The early 1990s New York of Marielle Heller’s “Can You Ever Forgive Me?” isn’t so long ago but it already feels staggeringly distant. It’s a New York of publishing industry cocktail parties, of book stores, lots of them, and of scheming, foul-mouthed eccentrics.
Lee Israel (Melissa McCarthy) and her partner-in-crime Jack Hock (Richard E. Grant) are two such dyed-in-Zabar’s characters. Life has been kind to neither of them. Israel’s latest book, a biography of Estee Lauder, lies stacked on the 75 percent-off table. When she runs into her old friend at a bar (it’s still daylight outside but both are well on their way), Lee asks Jack, a former actor, what he’s been doing with his life. “This and that,” Jack says brightly. And then with a chagrined grimace: “Mostly that.”
Israel has penned well-received biographies on Tallulah Bankhead and Dorothy Kilgallen, but interest in her books has dried up and now her agent (Jane Curtin, brilliant) won’t return her calls. A 51-year-old gay woman who lives with her cat in a small apartment on the Upper West Side, Israel is struck by writer’s block or, possibly, is just drinking too much. Her sad predicament infuriates her, and caustic wit fires out of her indiscriminately. Nothing arouses her fury like Tom Clancy; she bitterly curses his millions while being behind her rent.

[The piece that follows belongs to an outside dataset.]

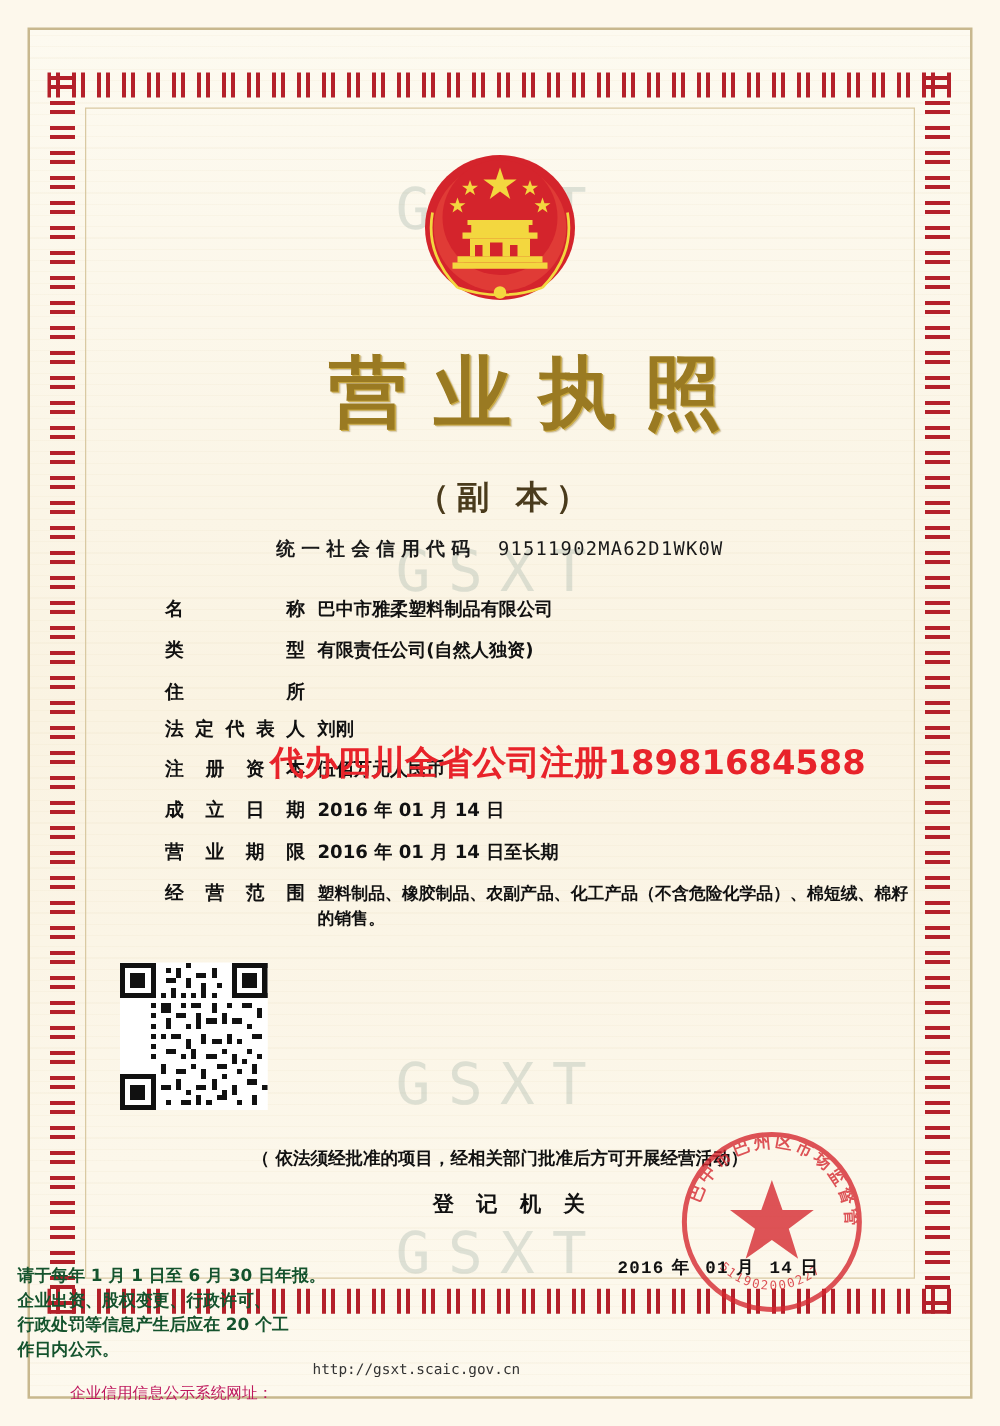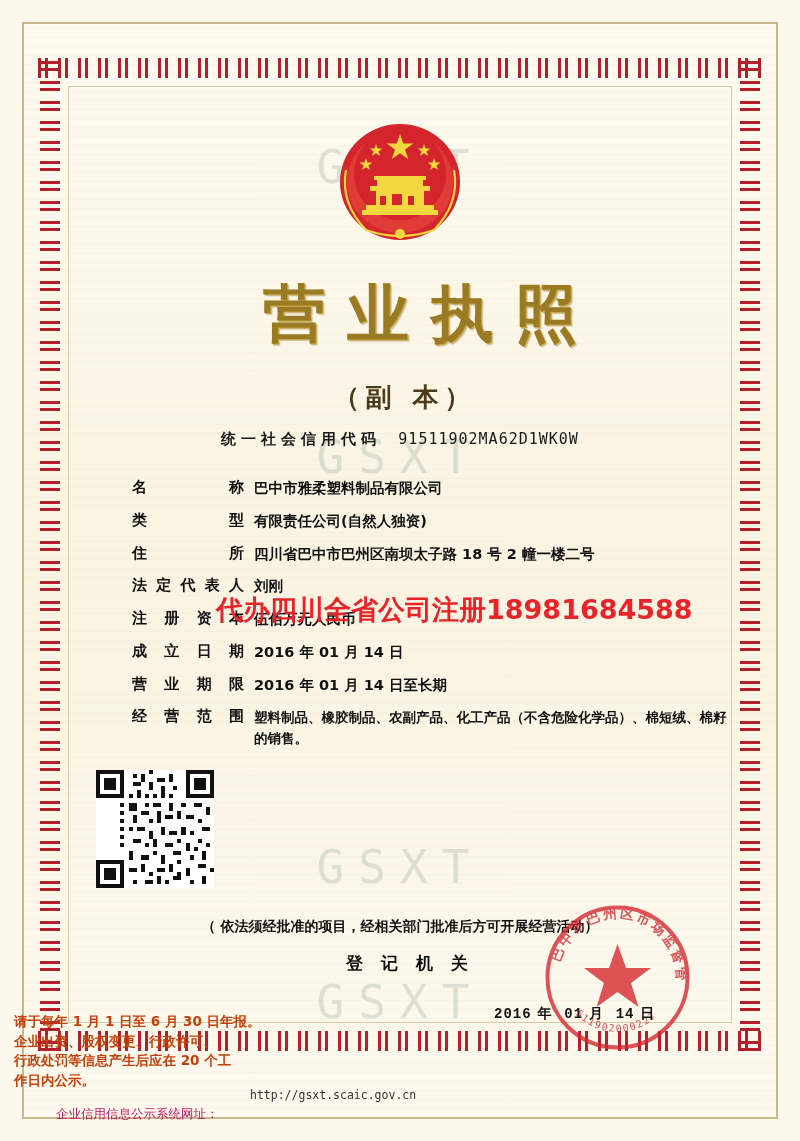"四川省巴中市巴州区南坝太子路 18 号 2 幢一楼二号" div.v { html: <div>四川省巴中市巴州区南坝太子路 18 号 2 幢一楼二号</div> -> none }
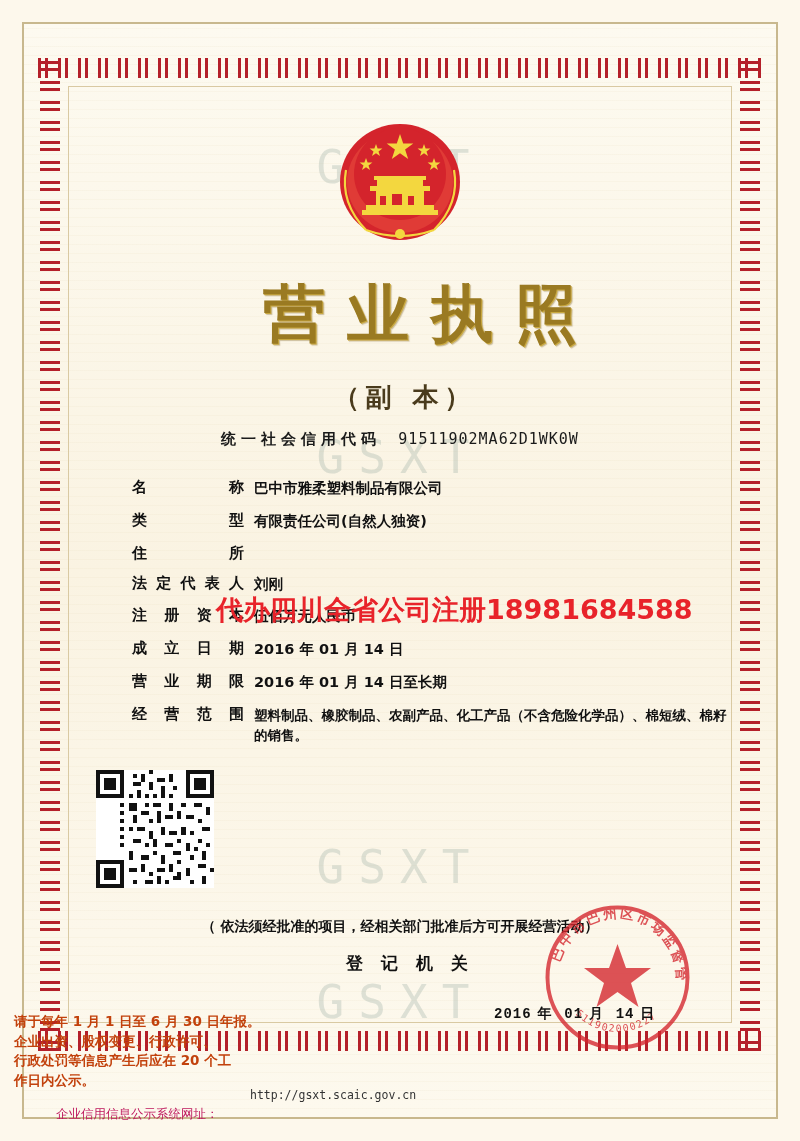"请于每年 1 月 1 日至" .annual-note { color: #c2410c -> #14532d }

With nowhere left to turn, Israel begins forging celebrity letters from the likes of Franny Brice, Noel Coward, Dorothy Parker and Louise Brooks. Sometimes adding to real letters, sometimes faking the stationery altogether, she’s able to convincingly mimic their voices. They fetch her a decent paycheck from book stores and collectors. She’s good at it, too. “I’m a better Dorothy Parker than Dorothy Parker,” says Israel with genuine pride.
The story is a real one, first recounted in Israel’s gleefully unrepentant 2008 memoir of the same title. Heller’s film, adapted by Nicole Holofcener and Jeff Whitty, has brought to the screen all the strange ironies of Israel’s famous fraud. (Her forgeries eventually attracted the attention of the FBI and she was sentenced to six months house arrest. Israel died in 2014 at 75.)
“Can You Ever Forgive Me?” has justly won praise as one of McCarthy’s best and most dramatic performances. As Israel, she’s a gloriously embittered, hard-drinking curmudgeon incapable of holding her tongue — a distinctly New York creature if ever there was one. And her fear of slipping away is painfully real.
That McCarthy is utterly at home in a more dramatic part comes as little surprise. She was the best thing in 2014’s misjudged “St. Vincent” and even her broadest of comedic performances tremble with tenderness and soul. She’s simply one of the best actors working today, and it didn’t take a drama to see that.
“Can You Ever Forgive Me?” sings best — or rather, grumbles spectacularly — when McCarthy and Grant are together. They are kindred misfits and malcontents happy for each other’s company. It’s been more than three decades since “Withnail and I,” and Grant remains the best drinking buddy in movies. As the even-more-down-on-his-luck Hock, Grant is a paragon of debauched decadence, tragic and magnificent at once. His regal bearing crackles with a sly wickedness. “Do not underestimate sparking blues eyes and a little bit of street smarts,” he tells Israel in mid-hustle.
That Heller, whose debut was the coming-of-age drama “The Diary of a Teenage Girl,” has affection for these two is obvious. And just as in her San Francisco 1976-set debut, she leaves the moralizing to the viewer. That film brilliantly captured and let soar the voice of 15-year-old aspiring cartoonist. “Can You Ever Forgive Me?” is about a more frustrated female artist who finds self-expression illegally but genuinely. “I still consider the letters,” Israel wrote in her memoir, “to be my best work.”
“Can You Ever Forgive Me?” a Fox Searchlight release, is rated R by the Motion Picture Association of America for language including some sexual references and brief drug use. Running time: 107 minutes. Three and a half stars out of four.
MPAA definition of R: Restricted. Under 17 requires accompanying parent or adult guardian.